[Start of section]
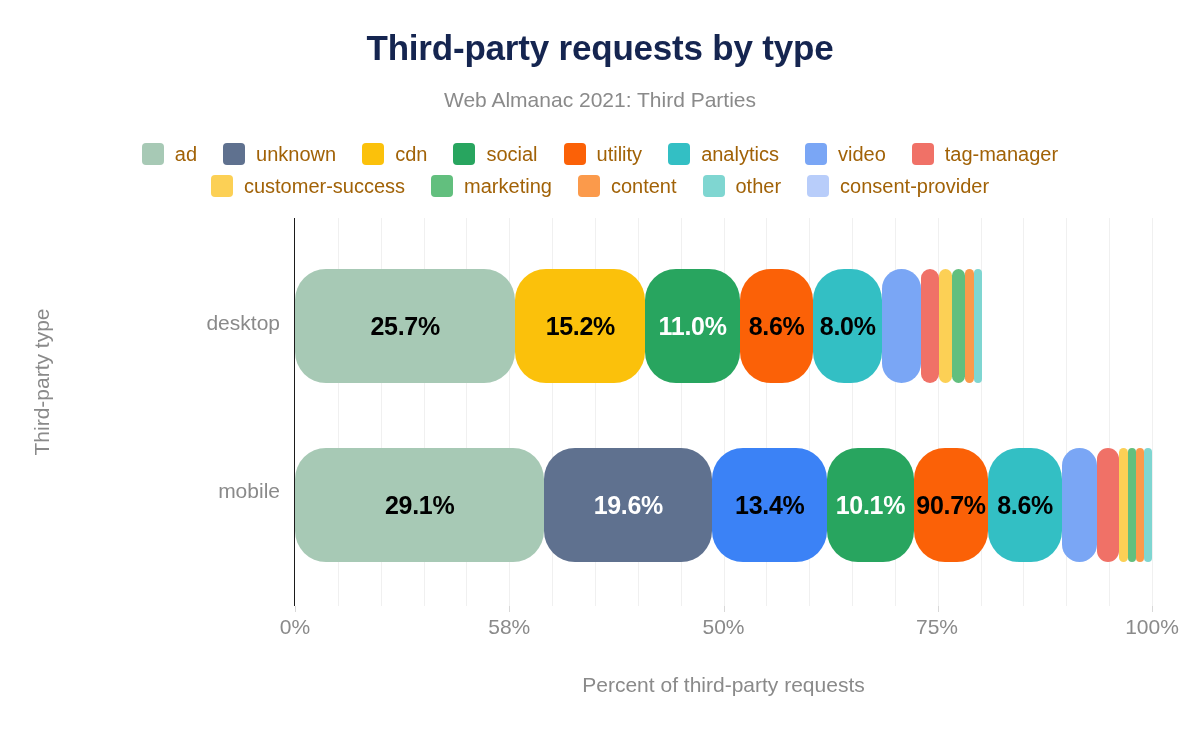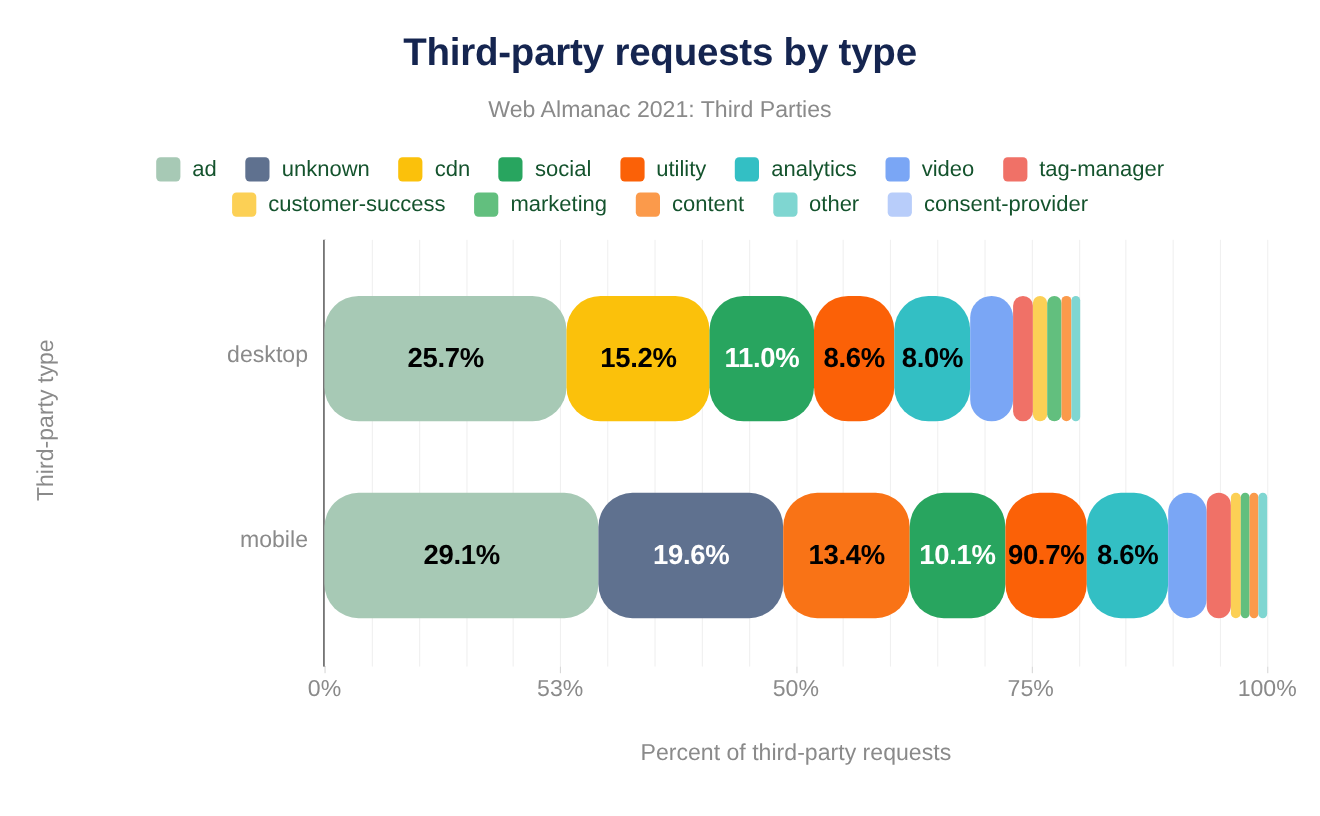--- a/index.html
+++ b/index.html
@@ -65,7 +65,7 @@
   .legend-label {
     margin-left: 11px;
     font-size: 20px;
-    color: #14532d;
+    color: #a16207;
     white-space: nowrap;
   }
 

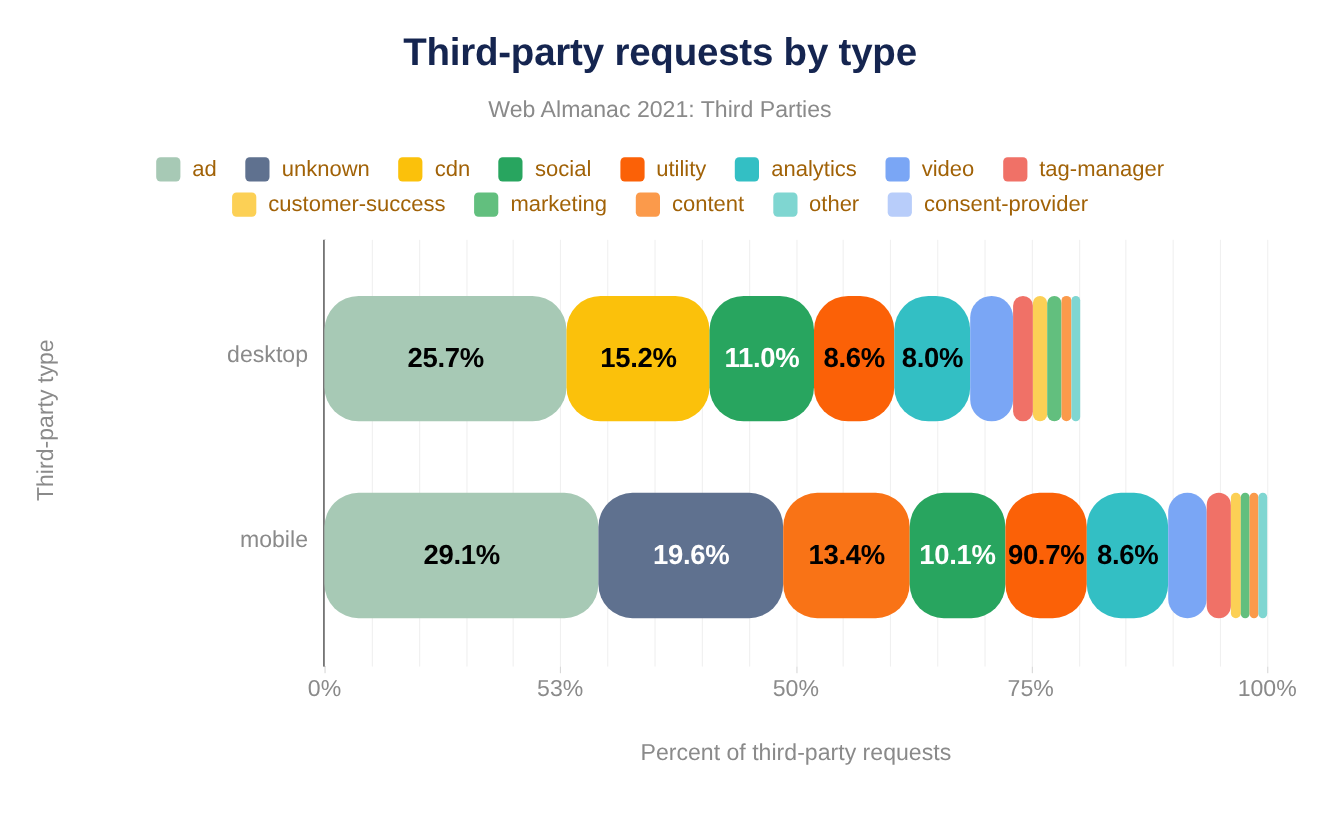--- a/index.html
+++ b/index.html
@@ -314,7 +314,7 @@
         <div class="seg" style="background: rgb(95, 113, 143); width: 167.972px;">
           <span class="seg-label light">19.6%</span>
         </div>
-        <div class="seg" style="background: #f97316; width: 114.838px;">
+        <div class="seg" style="background: #3b82f6; width: 114.838px;">
           <span class="seg-label dark">13.4%</span>
         </div>
         <div class="seg" style="background: rgb(40, 165, 95); width: 86.557px;">

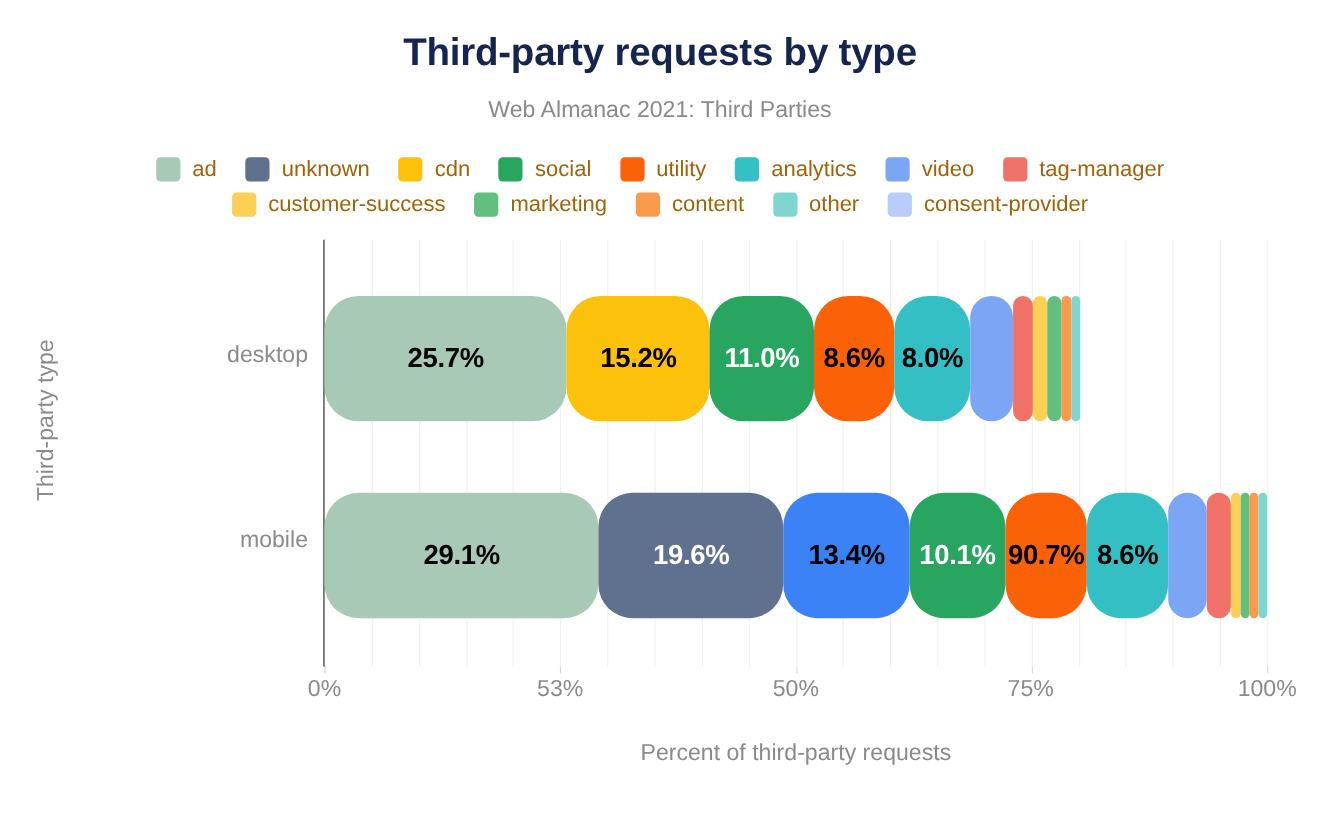--- a/index.html
+++ b/index.html
@@ -339,7 +339,7 @@
       <div class="xtick-mark" style="left: 295px;"></div>
       <div class="xtick" style="left: 295px;">0%</div>
       <div class="xtick-mark" style="left: 509.25px;"></div>
-      <div class="xtick" style="left: 509.25px;">53%</div>
+      <div class="xtick" style="left: 509.25px;">58%</div>
       <div class="xtick-mark" style="left: 723.5px;"></div>
       <div class="xtick" style="left: 723.5px;">50%</div>
       <div class="xtick-mark" style="left: 937.75px;"></div>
[End of section]
## EXERCISE OBJECTIVE
What the answer must hold is the exact text of every line from the one containing "font-size: 20px;" through the end of the data, minus any pictures.

## TASK SOLUTION
     font-size: 20px;
-    color: #14532d;
+    color: #a16207;
     white-space: nowrap;
   }
 

--- a/index.html
+++ b/index.html
@@ -314,7 +314,7 @@
         <div class="seg" style="background: rgb(95, 113, 143); width: 167.972px;">
           <span class="seg-label light">19.6%</span>
         </div>
-        <div class="seg" style="background: #f97316; width: 114.838px;">
+        <div class="seg" style="background: #3b82f6; width: 114.838px;">
           <span class="seg-label dark">13.4%</span>
         </div>
         <div class="seg" style="background: rgb(40, 165, 95); width: 86.557px;">

--- a/index.html
+++ b/index.html
@@ -339,7 +339,7 @@
       <div class="xtick-mark" style="left: 295px;"></div>
       <div class="xtick" style="left: 295px;">0%</div>
       <div class="xtick-mark" style="left: 509.25px;"></div>
-      <div class="xtick" style="left: 509.25px;">53%</div>
+      <div class="xtick" style="left: 509.25px;">58%</div>
       <div class="xtick-mark" style="left: 723.5px;"></div>
       <div class="xtick" style="left: 723.5px;">50%</div>
       <div class="xtick-mark" style="left: 937.75px;"></div>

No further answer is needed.